Tuesday, 19 July 2011: 11:45 AM
Salon C2 (Asheville Renaissance)
Heavy precipitation amounts over 1, 3 and 6-hour intervals (e.g., with averaged recurrence intervals, or ARIs, beyond 1 year) are commonly used to predict the occurrence of flash floods. In areas with sparse radar and rain gauge networks, satellite-based quantitative precipitation estimates (QPE) are a potential alternative input to the NOAA National Weather Service (NWS) Flash Flood Monitoring and Prediction (FFMP) system, and their ability in representing the heavy precipitation needs to be examined. This study seeks to estimate the 1,3 and 6-hour mean areal precipitation (MAP) values associated with 1, 1.5 and 2 year ARIs from satellite QPE and examine how these values differ from those based on the NOAA NWS multi-sensor QPEs (based primarily on radar and gauge data).
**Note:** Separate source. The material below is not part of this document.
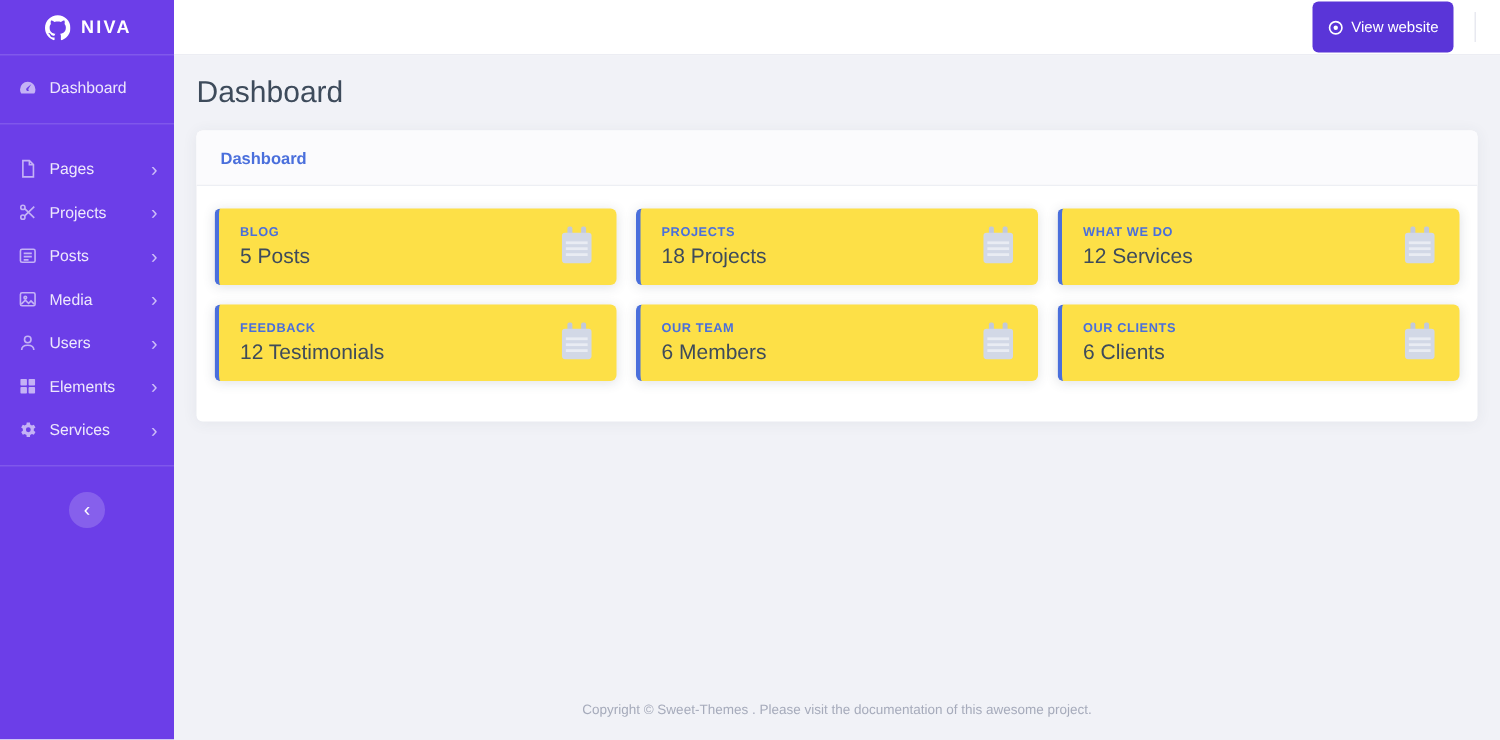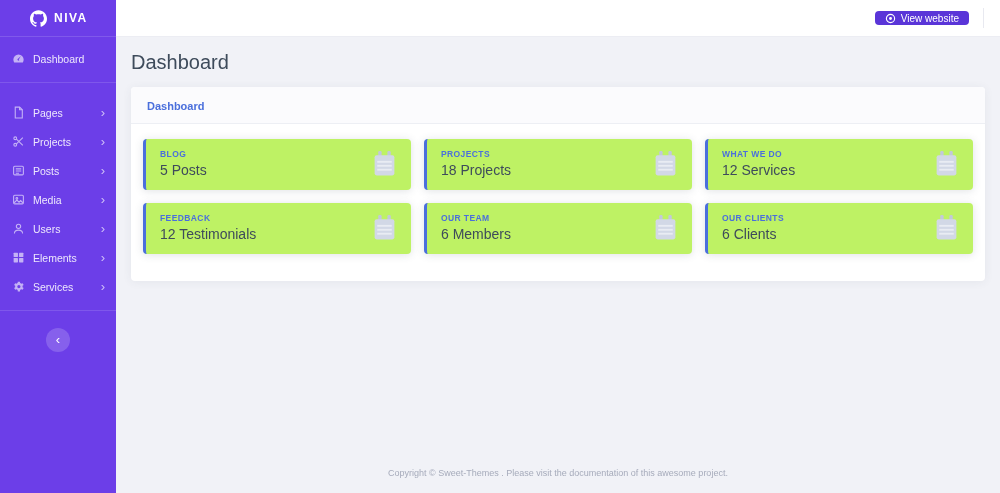"View website" .btn-view { height: 14px -> 34px }
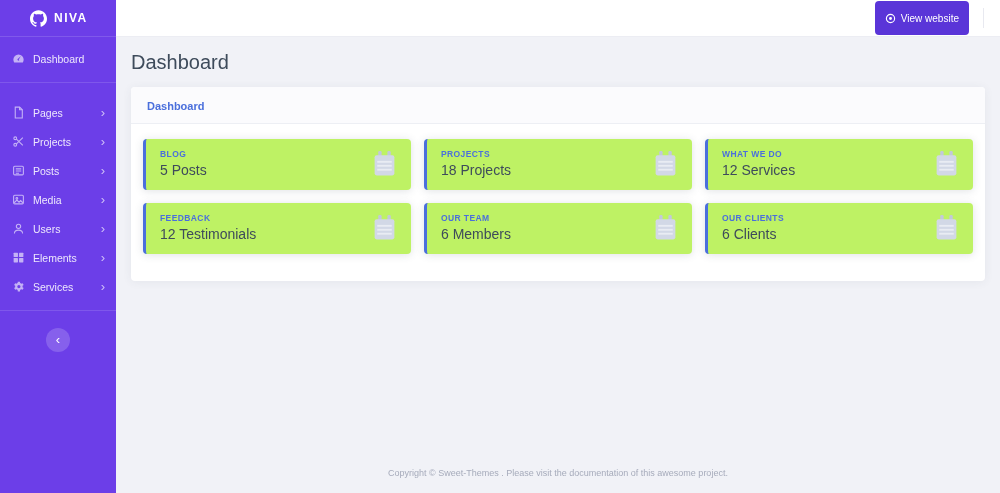"BLOG" .card { background: #bef264 -> #fde047 }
In this work, satellite-only QPEs produced via the Self-Calibrating Multi-satellite Precipitation Retrieval (SCaMPR) system between 2000 and 2007 are used to compute MAP series for 20 watersheds in central-eastern Texas. Partial duration series are constructed from the resultant MAP time series, and are subsequently employed in estimating parameters for the Generalized Extreme Value (GEV) distribution. The resultant MAP values associated with the prescribed ARIs are compared with similar estimates based on the NWS multi-sensor QPEs. The dependence of the estimated return intervals on basin size is also discussed.